[Stored entries]
##########

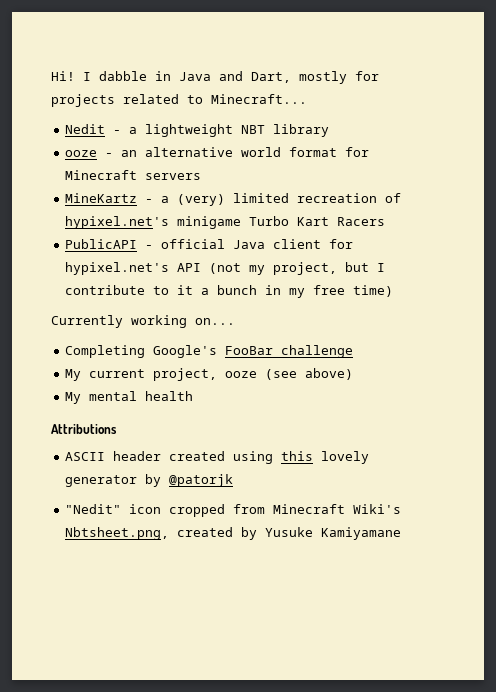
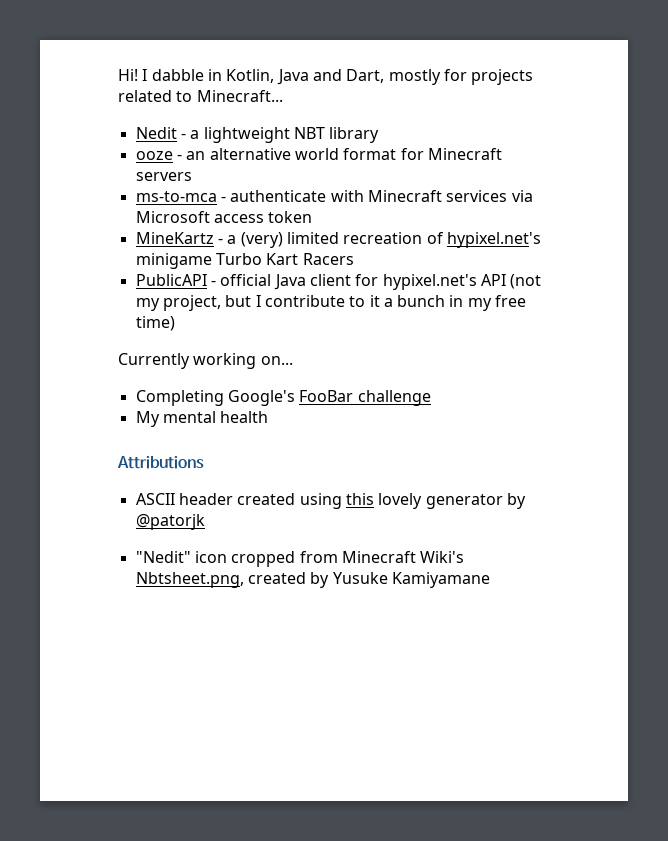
- I dabble in Java and Dart, mostly for projects related to Minecraft...
+ I dabble in Kotlin, Java and Dart, mostly for projects related to Minecraft...
+ ms-to-mca - authenticate with Minecraft services via Microsoft access token
- My current project, ooze (see above)

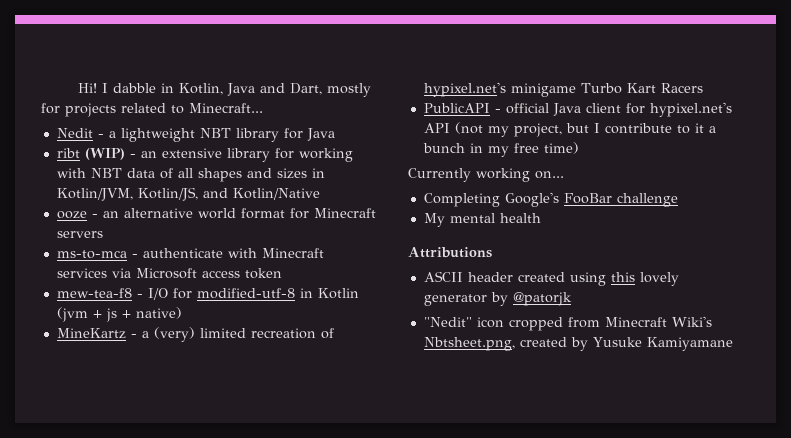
- Nedit - a lightweight NBT library
+ Nedit - a lightweight NBT library for Java
+ ribt (WIP) - an extensive library for working with NBT data of all shapes and sizes in Kotlin/JVM, Kotlin/JS, and Kotlin/Native
+ mew-tea-f8 - I/O for modified-utf-8 in Kotlin (jvm + js + native)

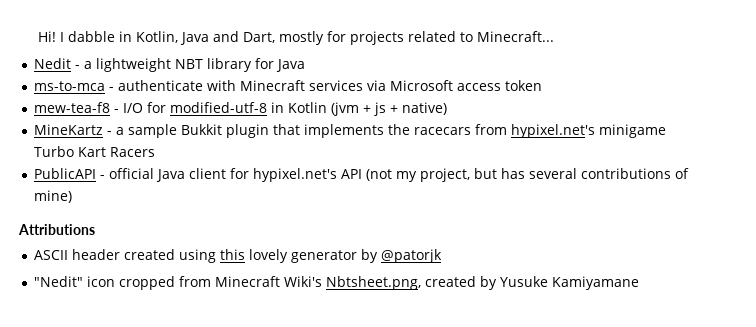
- ribt (WIP) - an extensive library for working with NBT data of all shapes and sizes in Kotlin/JVM, Kotlin/JS, and Kotlin/Native
- ooze - an alternative world format for Minecraft servers
- MineKartz - a (very) limited recreation of hypixel.net's minigame Turbo Kart Racers
+ MineKartz - a sample Bukkit plugin that implements the racecars from hypixel.net's minigame Turbo Kart Racers
- PublicAPI - official Java client for hypixel.net's API (not my project, but I contribute to it a bunch in my free time)
- Currently working on...
- Completing Google's FooBar challenge
- My mental health
+ PublicAPI - official Java client for hypixel.net's API (not my project, but has several contributions of mine)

##########

Exercise prompt
Return the entries above exactly and in full; do not include images.

Your solution
- I dabble in Java and Dart, mostly for projects related to Minecraft...
+ I dabble in Kotlin, Java and Dart, mostly for projects related to Minecraft...
+ ms-to-mca - authenticate with Minecraft services via Microsoft access token
- My current project, ooze (see above)

- Nedit - a lightweight NBT library
+ Nedit - a lightweight NBT library for Java
+ ribt (WIP) - an extensive library for working with NBT data of all shapes and sizes in Kotlin/JVM, Kotlin/JS, and Kotlin/Native
+ mew-tea-f8 - I/O for modified-utf-8 in Kotlin (jvm + js + native)

- ribt (WIP) - an extensive library for working with NBT data of all shapes and sizes in Kotlin/JVM, Kotlin/JS, and Kotlin/Native
- ooze - an alternative world format for Minecraft servers
- MineKartz - a (very) limited recreation of hypixel.net's minigame Turbo Kart Racers
+ MineKartz - a sample Bukkit plugin that implements the racecars from hypixel.net's minigame Turbo Kart Racers
- PublicAPI - official Java client for hypixel.net's API (not my project, but I contribute to it a bunch in my free time)
- Currently working on...
- Completing Google's FooBar challenge
- My mental health
+ PublicAPI - official Java client for hypixel.net's API (not my project, but has several contributions of mine)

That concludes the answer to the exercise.